TO DO =
Find every line in the records below that holds the word "ArcCatalog", and copy each one.

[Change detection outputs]
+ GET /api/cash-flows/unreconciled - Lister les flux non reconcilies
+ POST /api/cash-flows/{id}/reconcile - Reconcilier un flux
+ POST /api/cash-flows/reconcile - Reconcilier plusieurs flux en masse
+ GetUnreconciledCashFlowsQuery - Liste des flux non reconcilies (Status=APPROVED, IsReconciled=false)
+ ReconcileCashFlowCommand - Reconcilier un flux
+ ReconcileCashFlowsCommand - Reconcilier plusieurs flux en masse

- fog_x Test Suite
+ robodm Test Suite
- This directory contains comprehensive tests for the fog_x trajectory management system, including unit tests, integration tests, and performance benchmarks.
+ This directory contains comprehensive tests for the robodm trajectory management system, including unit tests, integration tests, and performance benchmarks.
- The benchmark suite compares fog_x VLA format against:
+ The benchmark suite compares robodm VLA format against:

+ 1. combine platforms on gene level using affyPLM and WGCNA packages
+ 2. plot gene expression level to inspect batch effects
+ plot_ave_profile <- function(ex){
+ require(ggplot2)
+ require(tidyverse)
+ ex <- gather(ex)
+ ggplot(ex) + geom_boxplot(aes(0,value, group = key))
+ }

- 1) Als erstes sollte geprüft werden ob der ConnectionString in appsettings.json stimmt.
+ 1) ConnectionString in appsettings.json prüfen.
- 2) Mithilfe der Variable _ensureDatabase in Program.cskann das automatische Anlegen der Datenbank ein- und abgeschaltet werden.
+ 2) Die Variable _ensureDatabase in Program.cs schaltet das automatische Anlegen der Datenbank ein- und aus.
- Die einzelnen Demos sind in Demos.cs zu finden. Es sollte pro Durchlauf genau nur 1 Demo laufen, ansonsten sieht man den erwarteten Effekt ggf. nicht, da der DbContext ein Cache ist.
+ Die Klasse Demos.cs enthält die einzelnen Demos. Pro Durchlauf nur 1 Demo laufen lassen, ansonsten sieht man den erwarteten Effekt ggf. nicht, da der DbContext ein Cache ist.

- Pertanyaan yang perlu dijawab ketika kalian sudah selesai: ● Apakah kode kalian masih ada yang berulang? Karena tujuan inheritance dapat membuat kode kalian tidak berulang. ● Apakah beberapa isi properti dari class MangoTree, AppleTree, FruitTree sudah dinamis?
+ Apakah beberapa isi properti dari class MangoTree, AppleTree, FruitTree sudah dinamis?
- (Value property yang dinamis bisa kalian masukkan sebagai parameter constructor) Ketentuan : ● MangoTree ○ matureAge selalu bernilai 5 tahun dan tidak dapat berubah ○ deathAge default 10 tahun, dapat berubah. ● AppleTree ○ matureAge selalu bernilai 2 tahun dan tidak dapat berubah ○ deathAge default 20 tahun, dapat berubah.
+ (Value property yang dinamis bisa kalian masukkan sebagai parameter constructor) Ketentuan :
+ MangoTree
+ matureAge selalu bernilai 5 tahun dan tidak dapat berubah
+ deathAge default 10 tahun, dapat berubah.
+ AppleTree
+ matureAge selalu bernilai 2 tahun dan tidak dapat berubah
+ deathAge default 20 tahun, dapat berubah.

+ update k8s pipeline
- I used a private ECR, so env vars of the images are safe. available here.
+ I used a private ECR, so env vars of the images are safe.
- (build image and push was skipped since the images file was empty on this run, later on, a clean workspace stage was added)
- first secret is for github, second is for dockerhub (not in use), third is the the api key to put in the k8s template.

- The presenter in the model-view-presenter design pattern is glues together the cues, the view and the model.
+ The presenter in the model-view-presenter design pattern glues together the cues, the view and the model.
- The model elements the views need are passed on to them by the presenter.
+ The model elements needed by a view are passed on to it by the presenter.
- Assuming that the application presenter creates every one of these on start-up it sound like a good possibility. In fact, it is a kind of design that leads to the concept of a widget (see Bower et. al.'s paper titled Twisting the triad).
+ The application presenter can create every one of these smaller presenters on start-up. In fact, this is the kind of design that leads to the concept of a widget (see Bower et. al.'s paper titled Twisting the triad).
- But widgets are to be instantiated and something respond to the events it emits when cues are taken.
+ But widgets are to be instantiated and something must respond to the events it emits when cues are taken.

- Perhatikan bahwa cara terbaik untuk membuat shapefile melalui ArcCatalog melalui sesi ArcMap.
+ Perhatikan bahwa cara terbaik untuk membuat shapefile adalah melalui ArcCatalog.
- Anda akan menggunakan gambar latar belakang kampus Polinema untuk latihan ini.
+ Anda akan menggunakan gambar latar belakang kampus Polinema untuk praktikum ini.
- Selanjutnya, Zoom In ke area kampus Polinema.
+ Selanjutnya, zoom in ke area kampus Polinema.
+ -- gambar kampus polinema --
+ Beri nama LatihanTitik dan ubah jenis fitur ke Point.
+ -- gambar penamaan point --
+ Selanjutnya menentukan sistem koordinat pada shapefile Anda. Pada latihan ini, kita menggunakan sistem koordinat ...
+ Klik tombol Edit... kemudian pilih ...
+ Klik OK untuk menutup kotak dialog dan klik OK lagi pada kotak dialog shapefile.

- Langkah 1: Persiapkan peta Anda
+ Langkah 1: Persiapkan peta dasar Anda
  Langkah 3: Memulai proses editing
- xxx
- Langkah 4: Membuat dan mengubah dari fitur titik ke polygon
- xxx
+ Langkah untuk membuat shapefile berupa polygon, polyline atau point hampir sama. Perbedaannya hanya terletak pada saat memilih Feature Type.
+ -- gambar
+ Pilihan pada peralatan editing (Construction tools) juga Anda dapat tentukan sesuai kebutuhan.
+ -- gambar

OUTPUT BELOW =
- Perhatikan bahwa cara terbaik untuk membuat shapefile melalui ArcCatalog melalui sesi ArcMap.
+ Perhatikan bahwa cara terbaik untuk membuat shapefile adalah melalui ArcCatalog.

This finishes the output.